Watch the nightly weather report and you'd think otherwise. Meteorologists give regular updates on the aquifer level. You get the impression that the amount of water is calculated. "The truth is," a friend told me, "no one knows how much water is down there."
Could this be? I decided to find out. I called a water conservationist. "That's right," he confirmed. "We estimate. We try to measure. But the exact quantity? No one knows."
Remarkable. We use it, depend upon it, would perish without it … but measure it? We can't.
Bring to mind another unmeasured pool? It might. Not a pool of water, but a pool of love. God's love. Aquifer fresh. Pure as April snow. One swallow slackens the thirsty throat and softens the crusty heart. Immerse a life into God's love and watch it emerge cleansed and changed. We know the impact of God's love.
But the volume?

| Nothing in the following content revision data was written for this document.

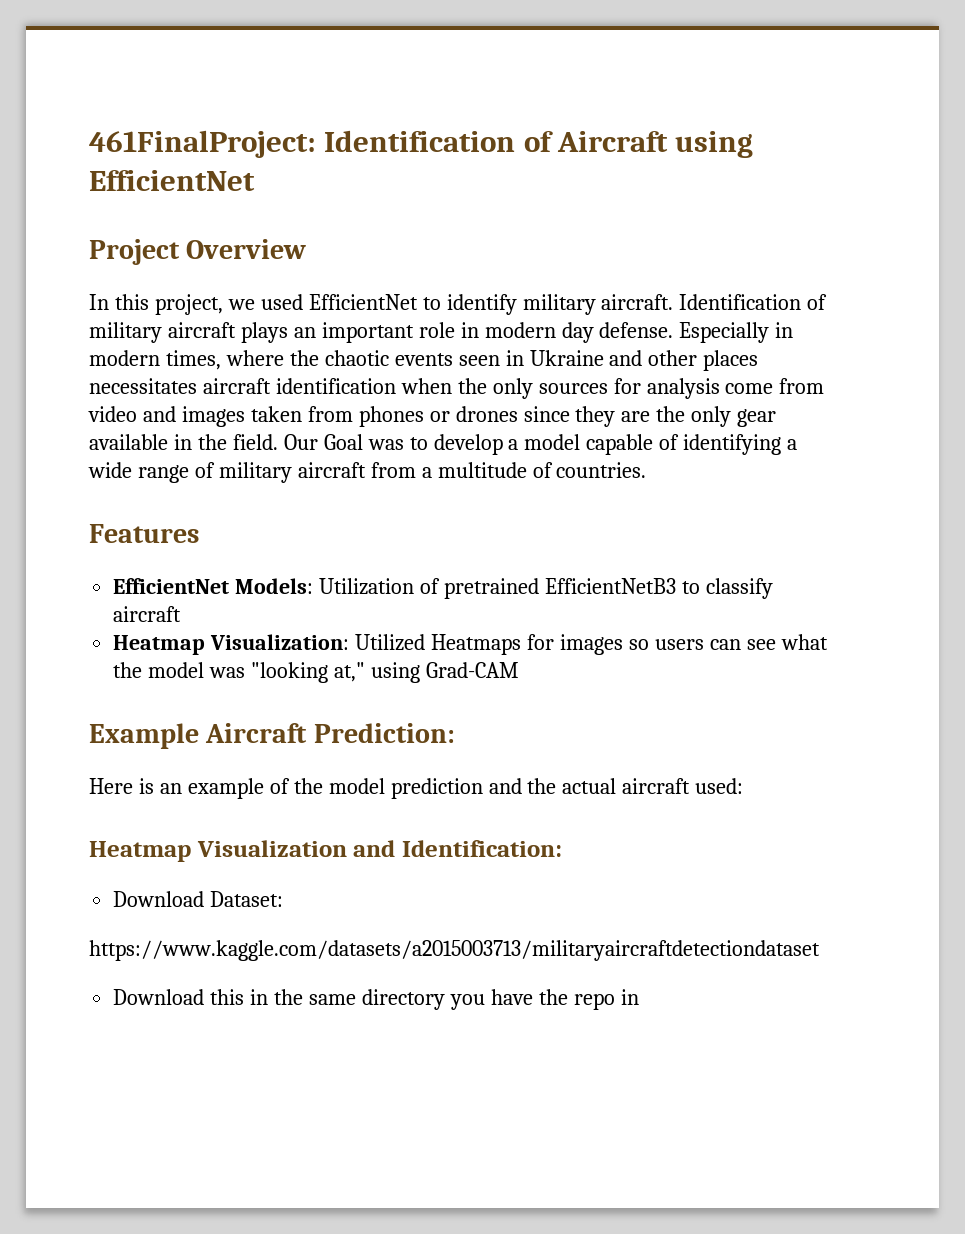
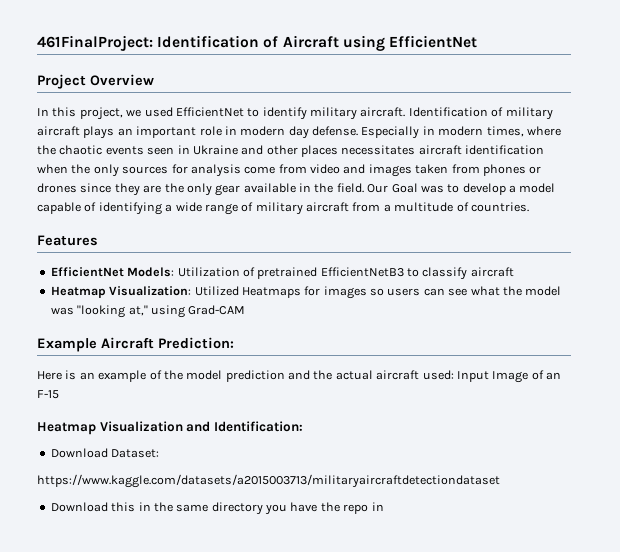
- Here is an example of the model prediction and the actual aircraft used:
+ Here is an example of the model prediction and the actual aircraft used: Input Image of an F-15

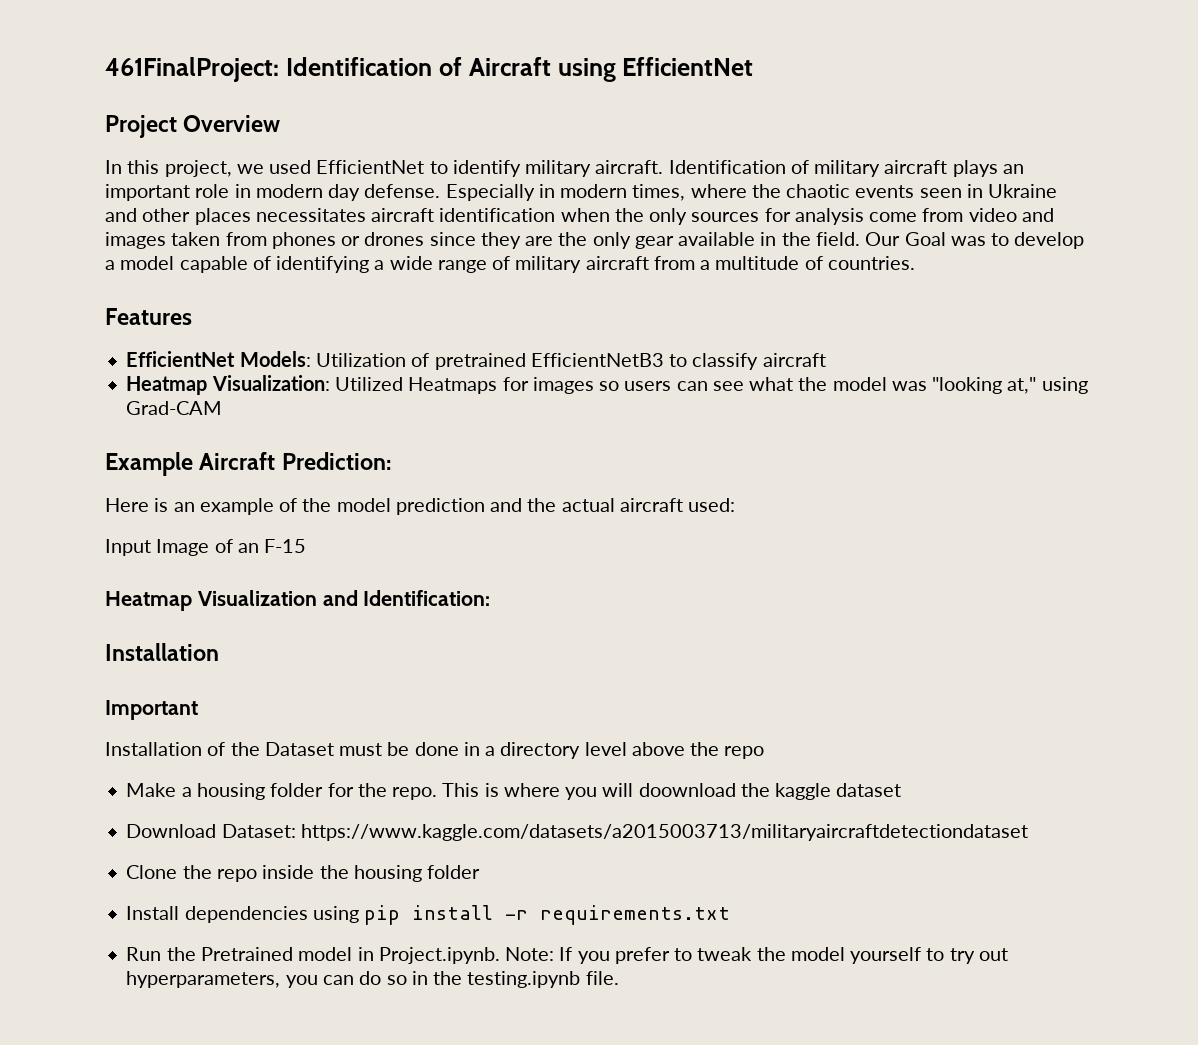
- Here is an example of the model prediction and the actual aircraft used: Input Image of an F-15
+ Here is an example of the model prediction and the actual aircraft used:
+ Input Image of an F-15
  Heatmap Visualization and Identification:
+ Installation
+ Important
+ Installation of the Dataset must be done in a directory level above the repo
+ Make a housing folder for the repo. This is where you will doownload the kaggle dataset
- Download Dataset:
- https://www.kaggle.com/datasets/a2015003713/militaryaircraftdetectiondataset
+ Download Dataset: https://www.kaggle.com/datasets/a2015003713/militaryaircraftdetectiondataset
- Download this in the same directory you have the repo in
+ Clone the repo inside the housing folder
+ Install dependencies using pip install -r requirements.txt
+ Run the Pretrained model in Project.ipynb. Note: If you prefer to tweak the model yourself to try out hyperparameters, you can do so in the testing.ipynb file.

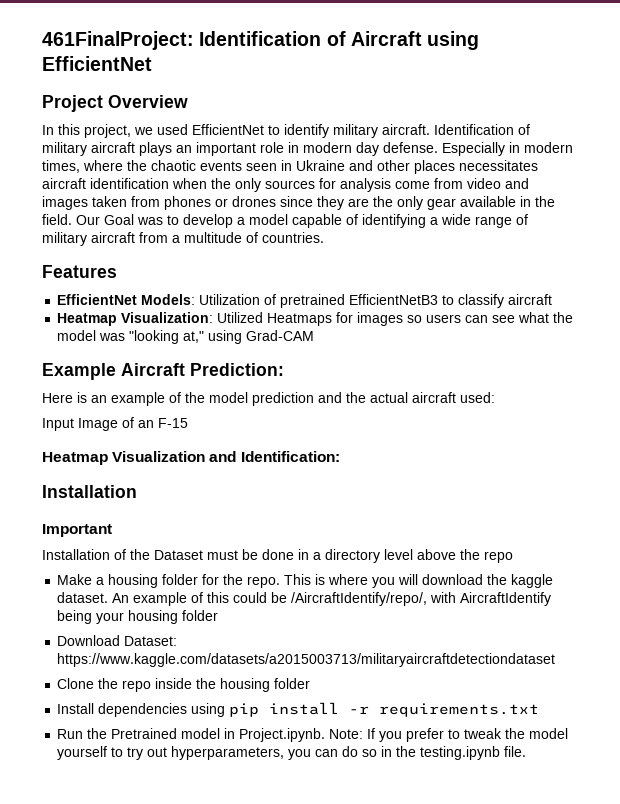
- This is where you will doownload the kaggle dataset
+ This is where you will download the kaggle dataset. An example of this could be /AircraftIdentify/repo/, with AircraftIdentify being your housing folder

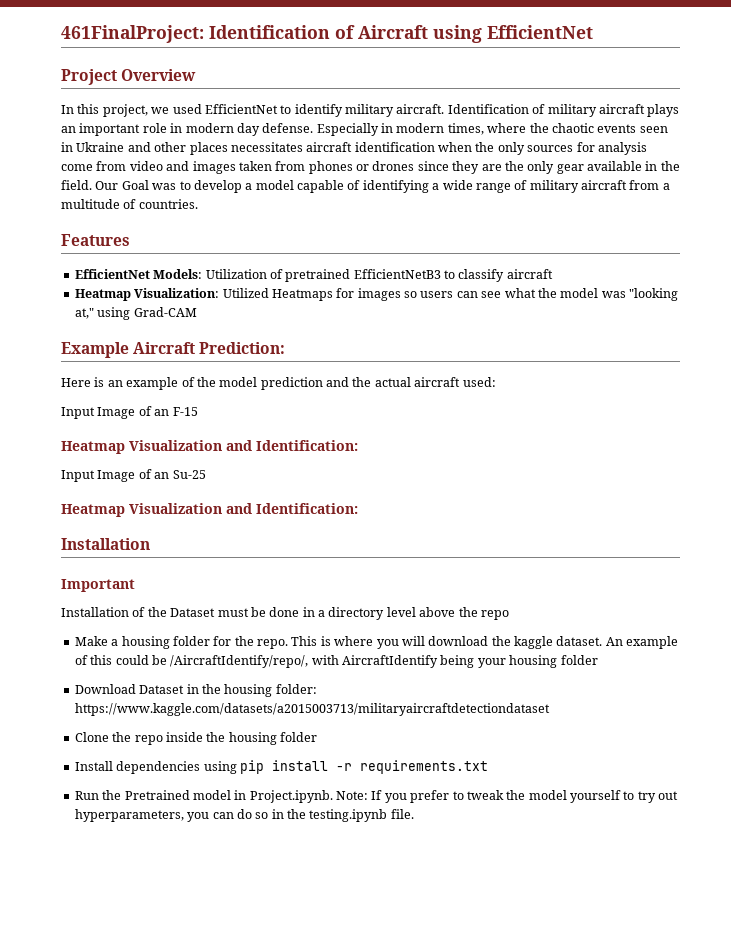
+ Input Image of an Su-25
+ Heatmap Visualization and Identification:
- Download Dataset: https://www.kaggle.com/datasets/a2015003713/militaryaircraftdetectiondataset
+ Download Dataset in the housing folder: https://www.kaggle.com/datasets/a2015003713/militaryaircraftdetectiondataset

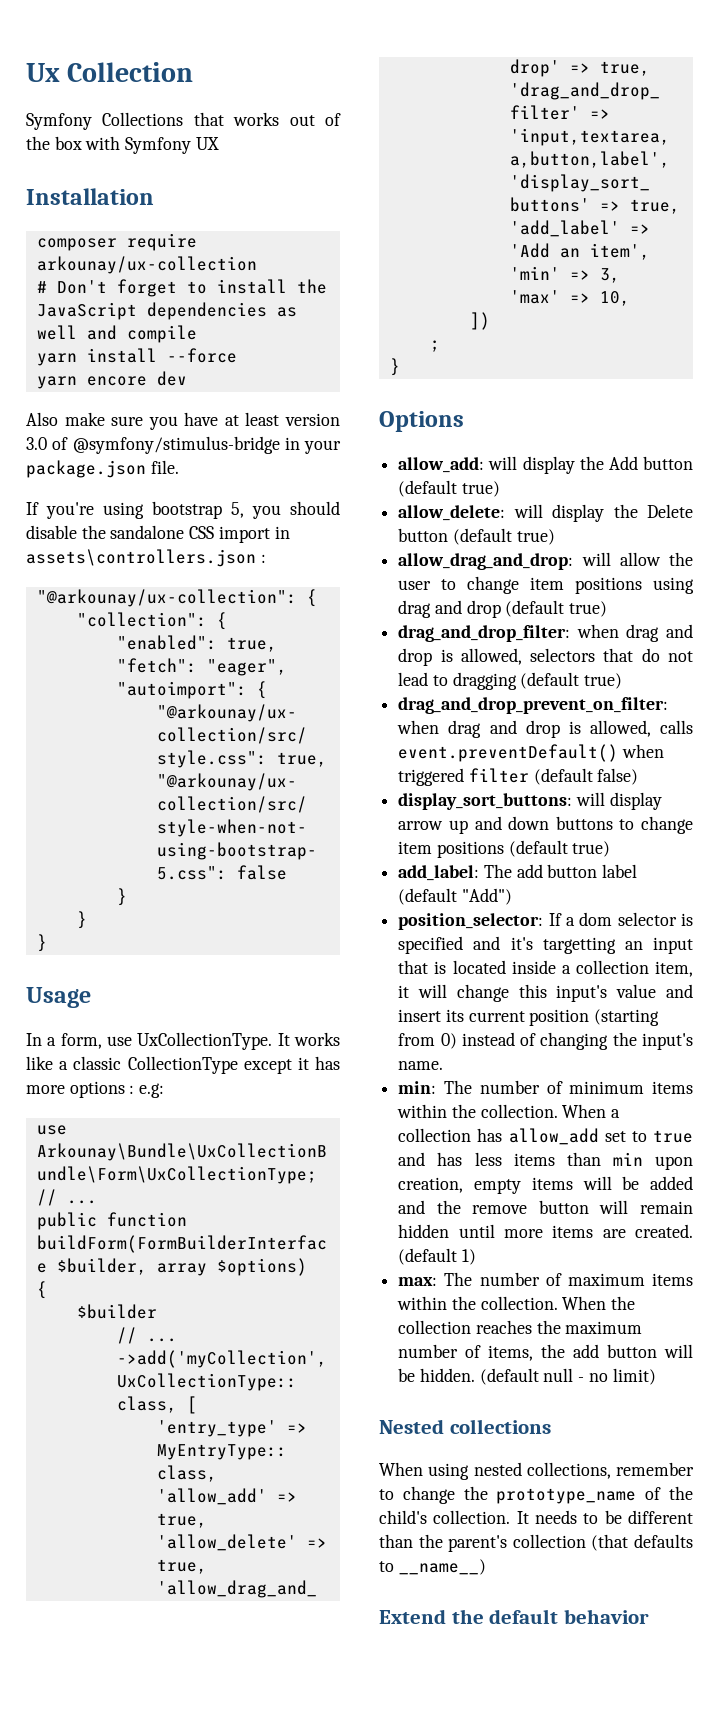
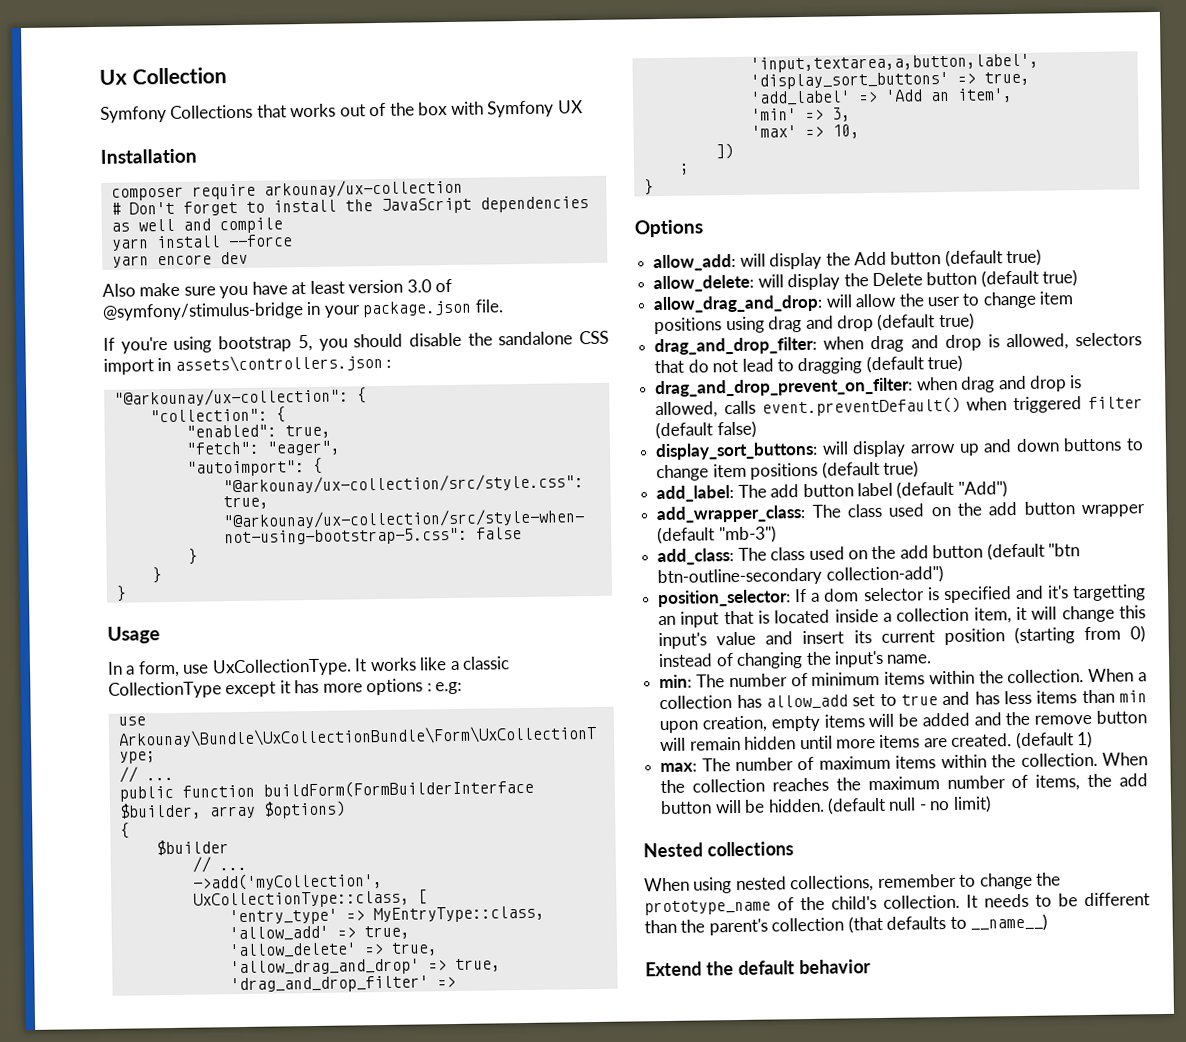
+ add_wrapper_class: The class used on the add button wrapper (default "mb-3")
+ add_class: The class used on the add button (default "btn btn-outline-secondary collection-add")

No person has ever measured it.
Moral meteorologists, worried we might exhaust the supply, suggest otherwise. "Don't drink too deeply," they caution, recommending rationed portions. Some people, after all, drink more than their share. Terrorists and traitors and wife beaters, let such scoundrels start drinking, and they may take too much.
But who has plumbed the depths of God's love? Only God has. "Want to see the size of my love?" He invites. "Ascend the winding path outside of Jerusalem. Follow the dots of bloody dirt until you crest the hill. Before looking up, pause and hear me whisper, 'This is how much I love you.'"
Whip-ripped muscles drape his back. Blood rivulets over his face. His eyes and lips are swollen shut. Handfuls of beard have been yanked out. Pain rages at wildfire heat. As he sinks to relieve the agony of his legs, his airway closes. At the edge of suffocation, he shoves pierced muscles against the spike and inches up the cross. He does this for hours. Painfully up and down, until his strength and our doubts are gone.
Does God love you? Behold the cross and behold your answer.
The Ultimate Gift
God the Son died for you. Who could have imagined such a gift? At the time when Martin Luther was having his Bible printed in Germany, a printer's daughter encountered God's love. No one had told her about Jesus. Toward God, she felt no emotion but fear. One day, she gathered pieces of fallen Scripture from the floor. On one paper she found the words, "For God so loved the world that he gave … " The rest of the verse had not yet been printed. Still, what she saw was enough to move her. The thought that God would give anything moved her from fear to joy. Her mother noticed the change of attitude. When asked the cause of her happiness, the daughter produced the crumpled piece of partial verse from her pocket. The mother read it and asked, "What did he give?" The child was perplexed for a moment and then answered, "I do not know. But if He loved us well enough to give us anything, we should not be afraid of Him."